Das robuste, kompakte Aluminiumgehäuse der Ensenso N10 Kamera, mit verschraubbaren GPIO-Steckverbindern für Trigger und Flash und USB 2.0 Anschluss, ist mit zwei monochromen CMOS-Sensoren (Global-Shutter, 752 x 480 Pixel) sowie einem Projektor (Infrarot im nicht sichtbaren Bereich, 850 nm) ausgestattet. Vorkalibriert und inklusive MVTec HALCON-Schnittstelle sowie objektorientierter API (C++, C#/ .NET) ausgeliefert, ist die 3D-Kamera mit Brennweiten von 3.6 bis 16 mm für Arbeitsabstände bis 2.000 mm und sogar für die 3D-Erfassung bewegter Objekte geeignet. Die Forscher der ROLE-Gruppe nutzen die NxLib des Ensenso SDKs um Tiefenbilder aufzunehmen und mit OpenCV und TensorFlow weiter zu verarbeiten.

Ausblick

Die am KIT entwickelten Verfahren sind zukunftsweisend, die Forscher sind jedoch noch nicht am Ziel. "Während das Bin Picking mit einfachen Objekten wie Schrauben bereits zuverlässig funktioniert, ist insbesondere für das Greifen komplexerer, unbekannter Objekte noch einige Forschung bis zur Produktreife notwendig. Die Methoden, die wir dabei entwickeln, sind jedoch grundlegend und flexibel für verschiedene Aufgaben einsetzbar", so Lars Berscheid. Innerhalb der Robotik-Forschung bleiben selbstlernende Systeme ein zentrales Thema. Aus anwendungsnahen Projekten spüren auch die Wissenschaftler den Wunsch zu mehr Flexibilität in der Produktion, was in der Robotik häufig zum Einsatz von mehr Sensorik und damit auch mehr Bildverarbeitung führt.

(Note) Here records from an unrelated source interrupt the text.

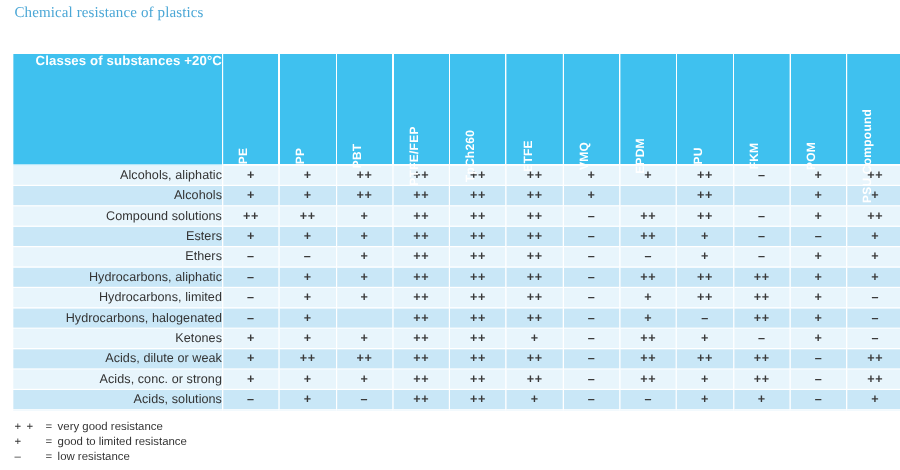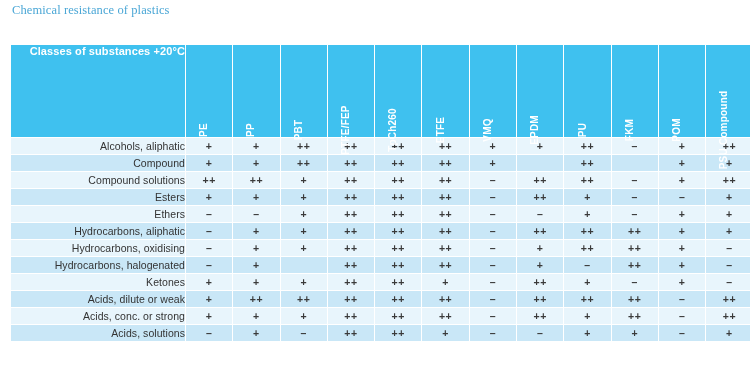--- a/index.html
+++ b/index.html
@@ -181,7 +181,7 @@
           <td class="val">++</td>
         </tr>
         <tr class="even">
-          <td class="rowlabel">Compound</td>
+          <td class="rowlabel">Alcohols</td>
           <td class="val">+</td>
           <td class="val">+</td>
           <td class="val">++</td>

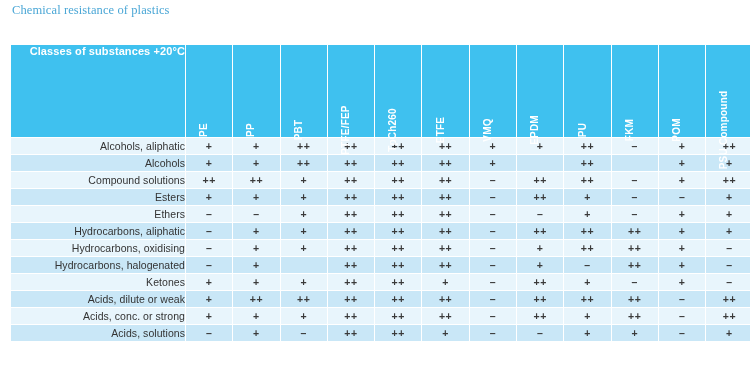--- a/index.html
+++ b/index.html
@@ -256,7 +256,7 @@
           <td class="val">+</td>
         </tr>
         <tr class="odd">
-          <td class="rowlabel">Hydrocarbons, oxidising</td>
+          <td class="rowlabel">Hydrocarbons, limited</td>
           <td class="val">–</td>
           <td class="val">+</td>
           <td class="val">+</td>

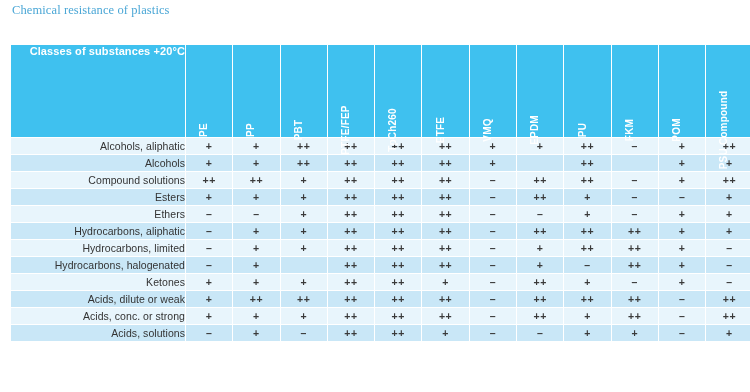--- a/index.html
+++ b/index.html
@@ -351,6 +351,7 @@
 
 <div id="legend">
 
+<span class="lrow"><span class="sym">+ +</span><span class="eq">=</span><span>very good resistance</span></span>
   </div>
 
 </body></html>

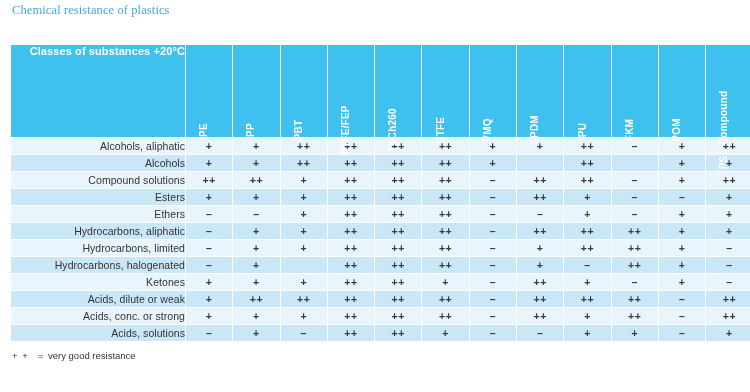--- a/index.html
+++ b/index.html
@@ -352,6 +352,7 @@
 <div id="legend">
 
 <span class="lrow"><span class="sym">+ +</span><span class="eq">=</span><span>very good resistance</span></span>
+    <span class="lrow"><span class="sym">+</span><span class="eq">=</span><span>good to limited resistance</span></span>
   </div>
 
 </body></html>

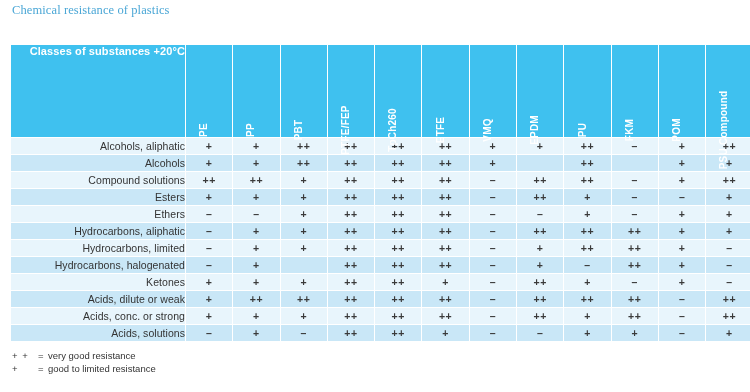--- a/index.html
+++ b/index.html
@@ -353,6 +353,7 @@
 
 <span class="lrow"><span class="sym">+ +</span><span class="eq">=</span><span>very good resistance</span></span>
     <span class="lrow"><span class="sym">+</span><span class="eq">=</span><span>good to limited resistance</span></span>
+    <span class="lrow"><span class="sym">–</span><span class="eq">=</span><span>low resistance</span></span>
   </div>
 
 </body></html>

Am KIT wird sich die Forschung auch weiterhin auf zwei zentrale Themen konzentrieren: Zum einen, wie grundlegende Methoden des Lernens verbessert und beschleunigt werden können. Techniken, wie das Training mit Hilfe eines digitalen Zwillings, durch Simulation am Computer und der anschließenden Übertragung auf einen realen Roboter, aber auch der Transfer von Wissen zwischen verschiedenen Aufgaben sind dabei vielversprechend. Zum anderen erforschen die Wissensschaftler, welche neuen Anwendungen besser oder sogar erstmalig mit lernenden Robotersystemen automatisiert werden könnten. Spannende Möglichkeiten gibt es hier z.B. in der Handhabung von Textilien (Greifen und Falten von Handtüchern und Kleidung), das Auseinanderbauen industrieller Teile wie Elektromotoren für das Recycling, die Lackierung unbekannter Objekte basierend auf Kameradaten, oder die Handhabung von Flüssigkeiten oder granularen Medien. Diese Arbeiten werden in der Simulation gelernt und dann auf den realen Roboter übertragen.

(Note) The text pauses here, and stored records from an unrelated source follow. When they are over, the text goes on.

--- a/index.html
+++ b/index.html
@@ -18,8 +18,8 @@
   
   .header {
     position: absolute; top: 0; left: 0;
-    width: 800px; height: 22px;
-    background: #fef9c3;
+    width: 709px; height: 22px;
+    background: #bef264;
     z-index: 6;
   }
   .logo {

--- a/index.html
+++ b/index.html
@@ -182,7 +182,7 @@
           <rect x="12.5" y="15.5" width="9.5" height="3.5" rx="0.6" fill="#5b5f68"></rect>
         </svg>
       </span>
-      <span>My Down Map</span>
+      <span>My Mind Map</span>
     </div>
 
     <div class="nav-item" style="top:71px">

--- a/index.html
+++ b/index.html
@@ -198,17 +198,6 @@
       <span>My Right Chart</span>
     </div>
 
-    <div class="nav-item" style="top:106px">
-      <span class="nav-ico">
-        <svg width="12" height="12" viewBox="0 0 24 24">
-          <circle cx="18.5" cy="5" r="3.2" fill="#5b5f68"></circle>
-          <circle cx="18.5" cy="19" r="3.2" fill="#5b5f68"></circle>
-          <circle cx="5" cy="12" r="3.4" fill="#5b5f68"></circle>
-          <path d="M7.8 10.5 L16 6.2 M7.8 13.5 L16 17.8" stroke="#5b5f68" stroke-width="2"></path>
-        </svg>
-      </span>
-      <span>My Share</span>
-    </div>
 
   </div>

Herausforderungen sind dabei z.B. wie eine weitere Steigerung der Greifraten und der Robustheit des Systems erreicht werden kann. „Prinzipiell können wir mit dem ROLE-System Greifraten von über 95% erzielen.“, erläutert Berscheid. Das heißt von 100 Greifversuchen sind maximal 5 erfolglos. Die Frage, die sich dabei nun stellt: Können die restlichen Fehlversuche durch längeres Lernen überhaupt noch weiter reduziert werden?

Eine weitere nicht triviale Problemstellung ist, wie das System mit fehlenden 3D-Daten im Tiefenbild umgeht. Derzeit beschränkt sich das ROLE-Team darauf, Objekte lediglich vertikal von oben zu greifen. Doch wie kann das System alle sechs Freiheitsgrade nutzen? Auch für andere typische Herausforderungen des modellfreien Bin Pickings, insbesondere für nachfolgende Prozessschritte wie der Ablage oder der Weiterverarbeitung der gegriffenen Objekte, werden neue Lösungsansätze gesucht.

Vor den KIT-Wissenschaftlern liegt zwar noch einiges an Forschungsarbeit, doch die Ansätze und bisherigen Ergebnisse zeigen das immense Potential des maschinellen Lernens für den industriellen Einsatz. Die 3D-Bildverarbeitung ist damit unweigerlich verbunden und liefert wichtige Basisdaten zur Steuerung der „Roboterhände“ hin zum perfekten Griff. Gesehen, gespeichert, gelernt - das ist Zukunft.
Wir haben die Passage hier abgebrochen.